期刊名称:Proceedings of the National Academy of Sciences
印刷版ISSN:0027-8424
电子版ISSN:1091-6490
出版年度:2004
卷号:101
期号:37
页码:13495-13500
DOI:10.1073/pnas.0404930101
语种:English
出版社:The National Academy of Sciences of the United States of America
摘要:The observation of radiation-induced bystander responses, in which cells respond to their neighbors being irradiated, has important implications for understanding mechanisms of radiation action particularly after low-dose exposure. Much of this questions the current dogma of direct DNA damage driving response in irradiated systems. In this study, we have used a charged-particle microbeam to target individual helium ions (3He2+) to individual cells within a population of radioresistant glioma cells cultured alone or in coculture with primary human fibroblasts.
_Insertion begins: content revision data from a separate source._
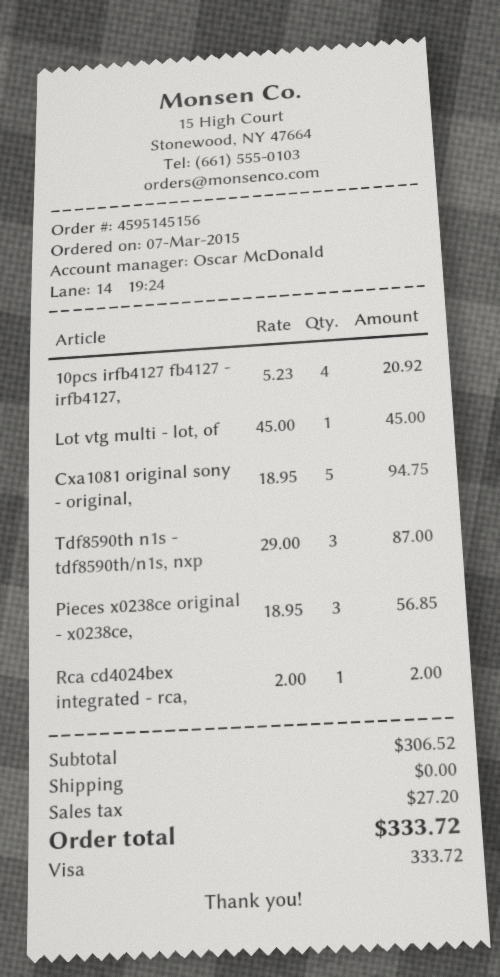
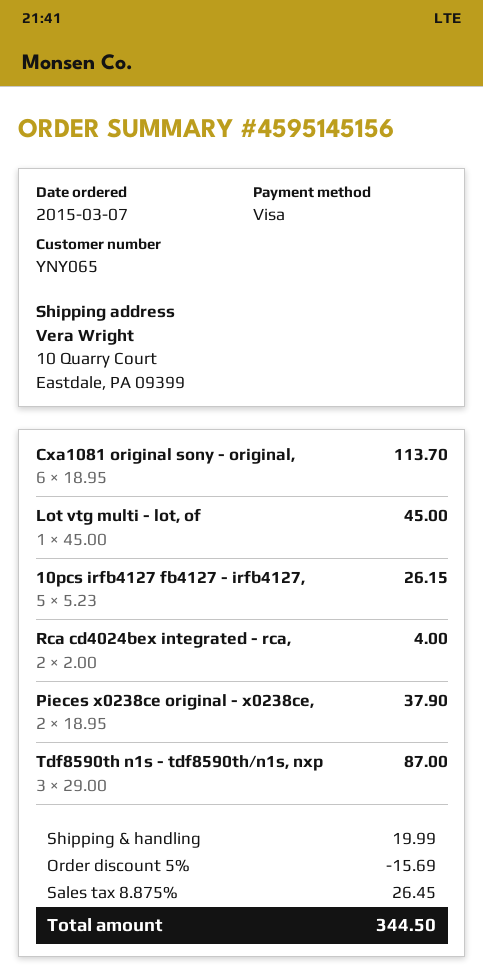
10pcs irfb4127 fb4127 - irfb4127,: 4 x 5.23 = 20.92 -> 5 x 5.23 = 26.15
Cxa1081 original sony - original,: 5 x 18.95 = 94.75 -> 6 x 18.95 = 113.70
Pieces x0238ce original - x0238ce,: 3 x 18.95 = 56.85 -> 2 x 18.95 = 37.90
Rca cd4024bex integrated - rca,: 1 x 2.00 = 2.00 -> 2 x 2.00 = 4.00
discount: none -> 5% = 15.69
shipping: 0.00 -> 19.99
tax: 27.20 -> 26.45
total: 333.72 -> 344.50

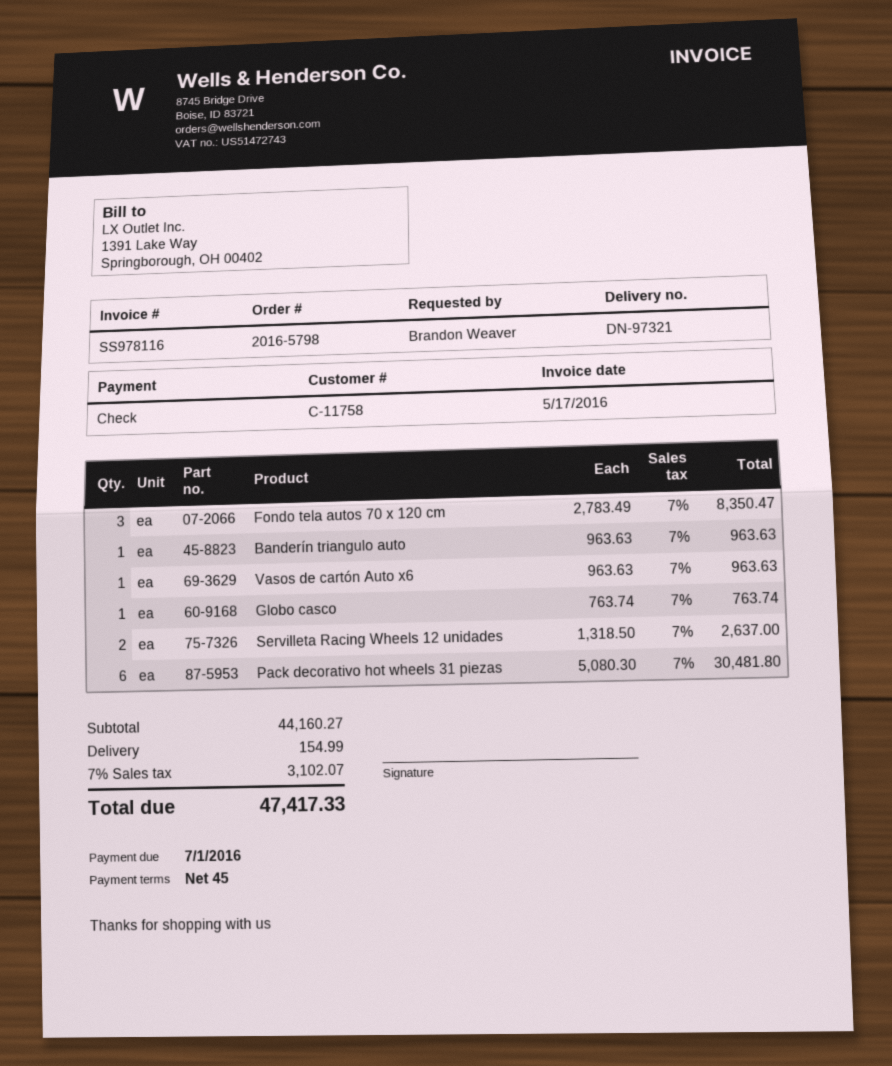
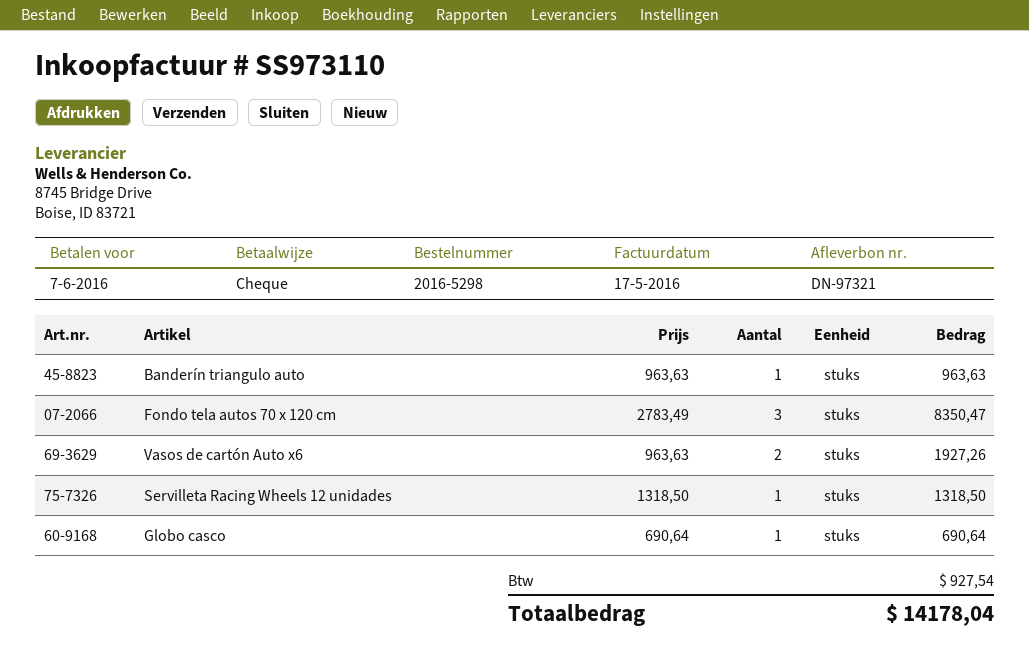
order number: 2016-5798 -> 2016-5298
invoice number: SS978116 -> SS973110
due date: 2016-07-01 -> 2016-06-07
Vasos de cartón Auto x6: 1 x 963.63 = 963.63 -> 2 x 963.63 = 1927.26
Globo casco: 1 x 763.74 = 763.74 -> 1 x 690.64 = 690.64
Servilleta Racing Wheels 12 unidades: 2 x 1318.50 = 2637.00 -> 1 x 1318.50 = 1318.50
Pack decorativo hot wheels 31 piezas: 6 x 5080.30 = 30481.80 -> none
shipping: 154.99 -> none
tax: 3102.07 -> 927.54
total: 47417.33 -> 14178.04

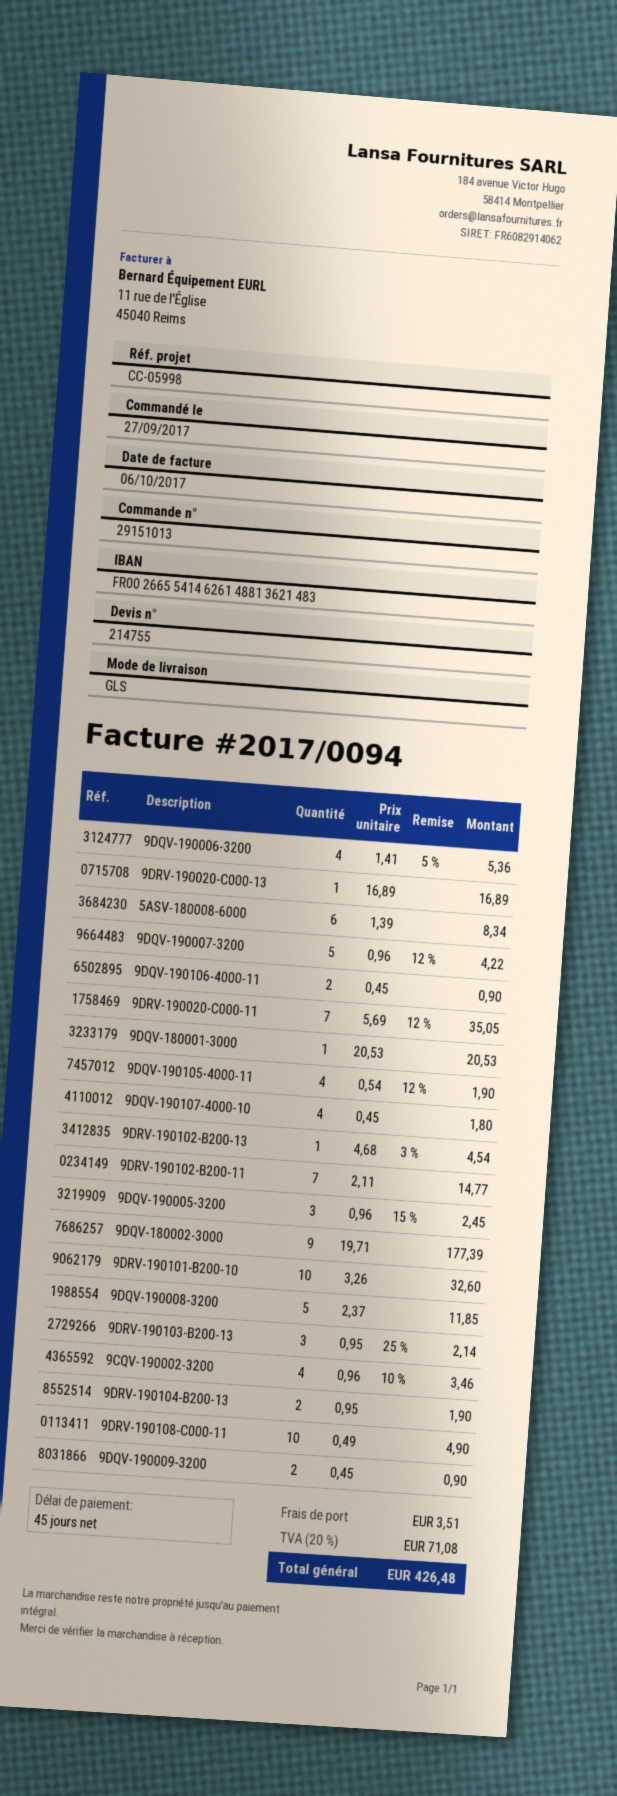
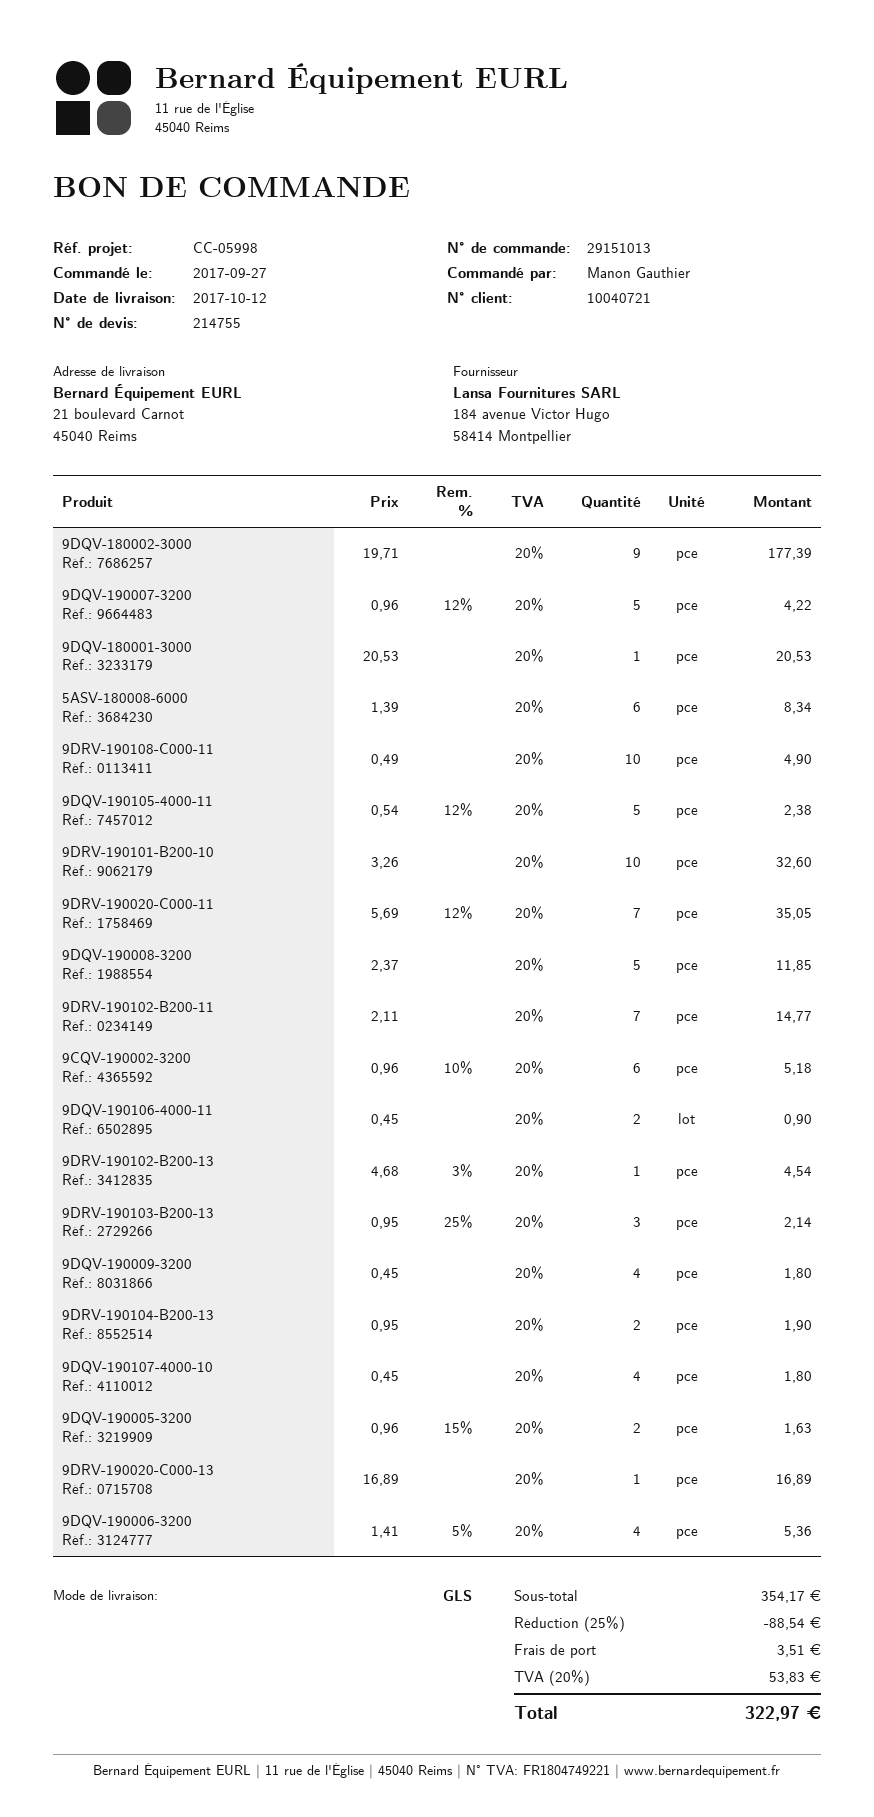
9DQV-190105-4000-11: 4 x 0.54 - 12% = 1.90 -> 5 x 0.54 - 12% = 2.38
9DQV-190005-3200: 3 x 0.96 - 15% = 2.45 -> 2 x 0.96 - 15% = 1.63
9CQV-190002-3200: 4 x 0.96 - 10% = 3.46 -> 6 x 0.96 - 10% = 5.18
9DQV-190009-3200: 2 x 0.45 = 0.90 -> 4 x 0.45 = 1.80
discount: none -> 25% = 88.54
tax: 20% = 71.08 -> 20% = 53.83
total: 426.48 -> 322.97

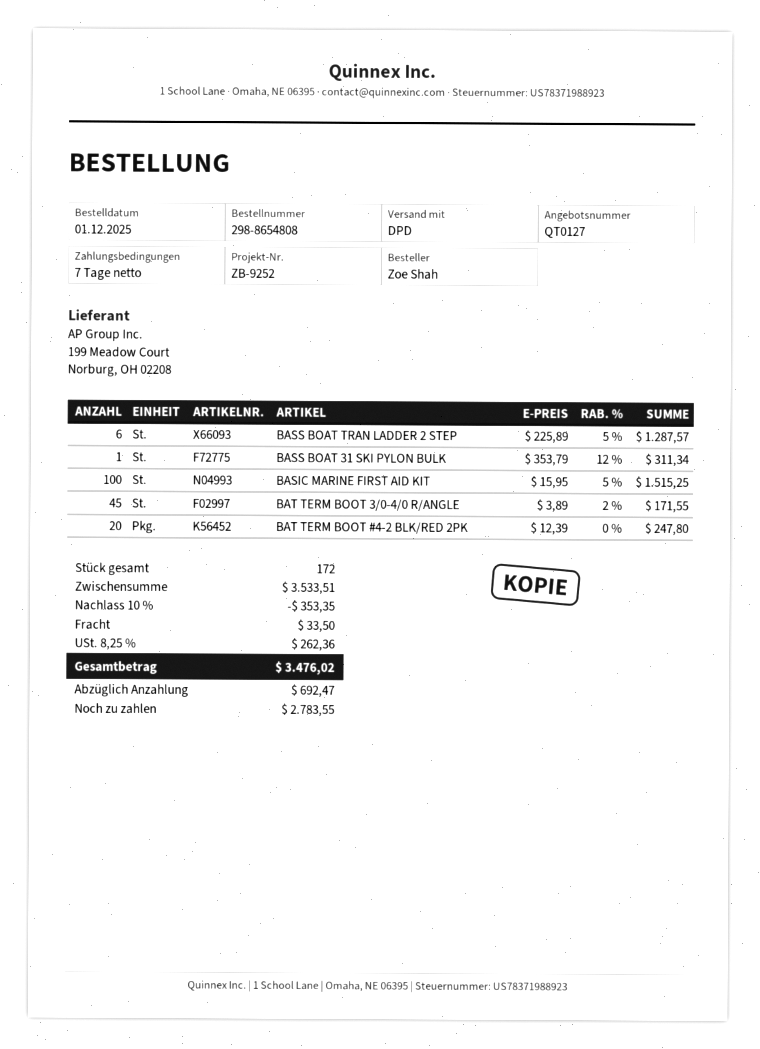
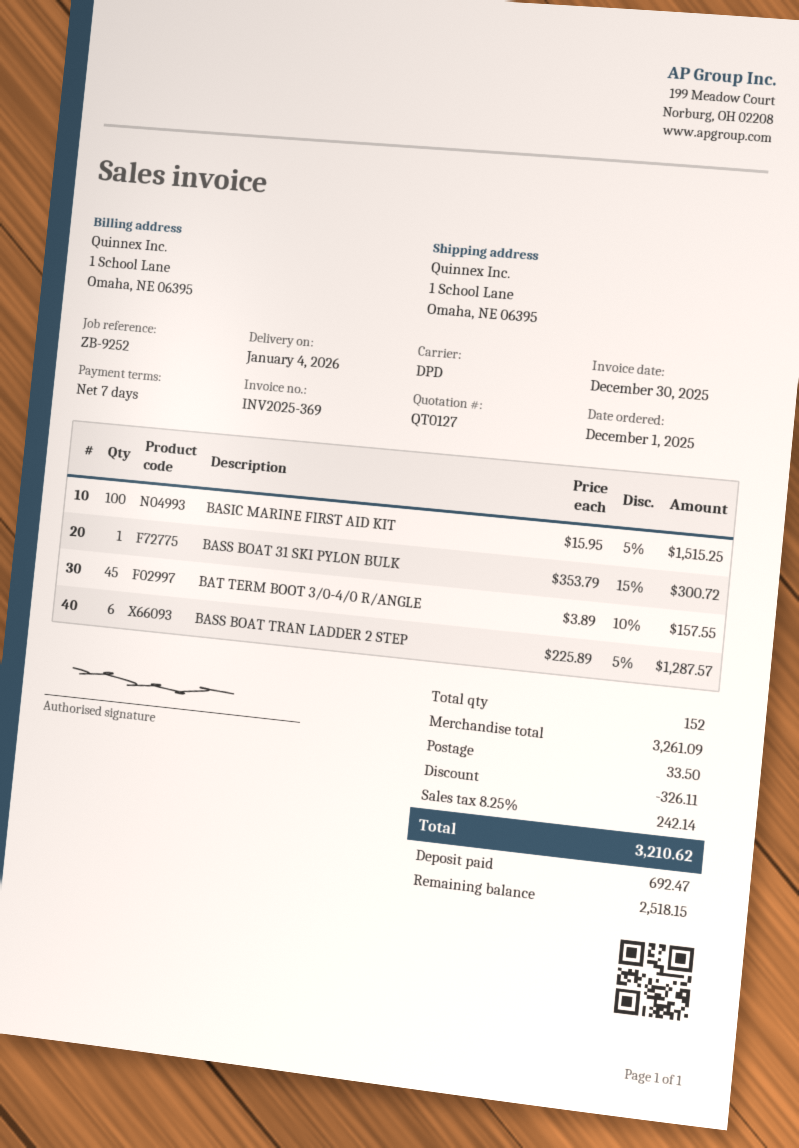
BASS BOAT 31 SKI PYLON BULK: 1 x 353.79 - 12% = 311.34 -> 1 x 353.79 - 15% = 300.72
BAT TERM BOOT 3/0-4/0 R/ANGLE: 45 x 3.89 - 2% = 171.55 -> 45 x 3.89 - 10% = 157.55
BAT TERM BOOT #4-2 BLK/RED 2PK: 20 x 12.39 = 247.80 -> none
total quantity: 172 -> 152
subtotal: 3533.51 -> 3261.09
discount: 353.35 -> 326.11
tax: 8.25% = 262.36 -> 8.25% = 242.14
total: 3476.02 -> 3210.62
balance: 2783.55 -> 2518.15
We found that even when a single cell within the glioma population was precisely traversed through its cytoplasm with one 3He2+ ion, bystander responses were induced in the neighboring nonirradiated glioma or fibroblasts so that the yield of micronuclei was increased by 36% for the glioma population and 78% for the bystander fibroblast population. Importantly, the yield of bystander-induced micronuclei was independent of whether the cytoplasm or nucleus of a cell was targeted. The bystander responses were fully eliminated when the populations were treated with 2-(4-carboxyphenyl)-4,4,5,5-tetramethyl-imidazoline-1-oxyl-3-oxide or filipin, which scavenge nitric oxide (NO) and disrupt membrane rafts, respectively. By using the probe 4-amino-5-methylamino-2',7'-difluorofluorescein, it was found that the NO level in the glioma population was increased by 15% after 1 or 10 cytoplasmic traversals, and this NO production was inhibited by filipin. This finding shows that direct DNA damage is not required for switching on of important cell-signaling mechanisms after low-dose irradiation and that, under these conditions, the whole cell should be considered a sensor of radiation exposure.